Nel Libro delle Testimonianze sono riportati i sentimenti di gratitudine e le invocazioni di grazie e di protezione che i devoti rivolgono a Sant’Antonio: chi ringrazia per il felice esito di una lunga e complessa operazione chirurgica o di un trapianto d’organo e chi per lo scampato pericolo a seguito di un naufragio; chi offre la fede nuziale quale voto per chiedere la salute del proprio coniuge o di un familiare. Chi Gli affida le persone care; chi invoca aiuto per trovare un lavoro o ringrazia per averlo trovato; chi ancora chiede al Santo che lo aiuti a trovare l’anima gemella.

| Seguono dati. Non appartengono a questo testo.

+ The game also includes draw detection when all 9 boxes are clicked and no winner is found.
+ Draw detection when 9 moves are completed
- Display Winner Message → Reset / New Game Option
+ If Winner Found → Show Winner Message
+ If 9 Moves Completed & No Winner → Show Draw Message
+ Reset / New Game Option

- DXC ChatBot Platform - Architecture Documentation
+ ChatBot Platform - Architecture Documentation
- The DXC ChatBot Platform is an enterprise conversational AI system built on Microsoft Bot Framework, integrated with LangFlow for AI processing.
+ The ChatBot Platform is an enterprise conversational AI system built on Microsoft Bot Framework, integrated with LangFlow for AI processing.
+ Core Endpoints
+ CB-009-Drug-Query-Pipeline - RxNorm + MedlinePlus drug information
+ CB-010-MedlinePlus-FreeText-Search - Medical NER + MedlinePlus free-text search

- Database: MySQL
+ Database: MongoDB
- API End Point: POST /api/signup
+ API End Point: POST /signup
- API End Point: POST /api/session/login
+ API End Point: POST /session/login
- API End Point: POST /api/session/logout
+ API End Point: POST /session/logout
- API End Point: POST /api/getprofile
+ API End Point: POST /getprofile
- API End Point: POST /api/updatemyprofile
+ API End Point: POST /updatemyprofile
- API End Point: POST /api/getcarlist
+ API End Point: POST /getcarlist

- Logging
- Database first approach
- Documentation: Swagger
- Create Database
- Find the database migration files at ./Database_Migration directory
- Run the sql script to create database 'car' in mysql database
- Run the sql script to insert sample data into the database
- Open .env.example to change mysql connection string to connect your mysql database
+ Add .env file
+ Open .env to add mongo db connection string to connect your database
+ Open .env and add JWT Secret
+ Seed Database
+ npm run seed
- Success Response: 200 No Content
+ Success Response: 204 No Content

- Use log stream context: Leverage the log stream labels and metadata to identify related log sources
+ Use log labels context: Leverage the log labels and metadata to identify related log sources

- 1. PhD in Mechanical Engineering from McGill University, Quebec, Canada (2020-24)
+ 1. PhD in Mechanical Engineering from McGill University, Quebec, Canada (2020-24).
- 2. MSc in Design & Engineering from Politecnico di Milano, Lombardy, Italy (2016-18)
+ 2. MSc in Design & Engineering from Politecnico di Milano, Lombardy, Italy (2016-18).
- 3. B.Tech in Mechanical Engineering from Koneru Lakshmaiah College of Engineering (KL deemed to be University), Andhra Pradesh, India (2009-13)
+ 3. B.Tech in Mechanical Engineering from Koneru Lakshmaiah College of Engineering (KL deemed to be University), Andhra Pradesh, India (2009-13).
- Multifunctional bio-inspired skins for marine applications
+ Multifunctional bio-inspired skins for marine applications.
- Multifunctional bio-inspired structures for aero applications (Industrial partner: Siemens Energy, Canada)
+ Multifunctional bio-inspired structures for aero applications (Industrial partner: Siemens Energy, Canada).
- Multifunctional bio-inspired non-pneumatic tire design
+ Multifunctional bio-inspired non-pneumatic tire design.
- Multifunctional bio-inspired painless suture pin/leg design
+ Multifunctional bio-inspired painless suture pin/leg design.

E ancora, giovani sposi che chiedono la benedizione di un figlio. Sono i sentimenti che animano la vita di ciascuno e di tutti insieme. E tutti si rivolgono al Santo con affetto, fiducia, semplicità e gratitudine.
Proseguono gli arrivi dei gruppi: ieri mattina sono arrivati ancora gruppi dalla Francia, dalla Germania e dagli Stati Uniti. Il conteggio dei pellegrini che hanno sfilato al corridoio delle reliquie dal 31 maggio a ieri sera, martedì 9 giugno, è di 23.363 passaggi. Mentre prosegue la Peregrinatio delle reliquie all’estero: padre Mario Conte in questi giorni si trova a Cambridge in Ontario (Canada). “Sono moltissime le persone che si stanno recando qui in questa chiesta a salutare Sant’Antonio – racconta padre Mario – per un momento di pace, raccoglimento e per raccontare le loro storie di vita ai frati e al Santo e noi siamo felici di poterle accogliere”.
Ieri sera si è svolta per la “Notte di Miracoli”, serata di preghiera ed evangelizzazione dedicata ai giovani. Il santuario, affollatissimo, è rimasto aperto dalle 21 sino al termine dell’evento intorno alle 23.45 circa.
Dal 2015 questa serata organizzata dalla Pastorale giovanile dei Frati della Basilica è divenuta un appuntamento atteso e partecipato della Tredicina. Sono arrivati molti giovani e molte persone non attese che hanno approfittato della apertura serale per visitare la basilica e per venire a salutare frate Antonio.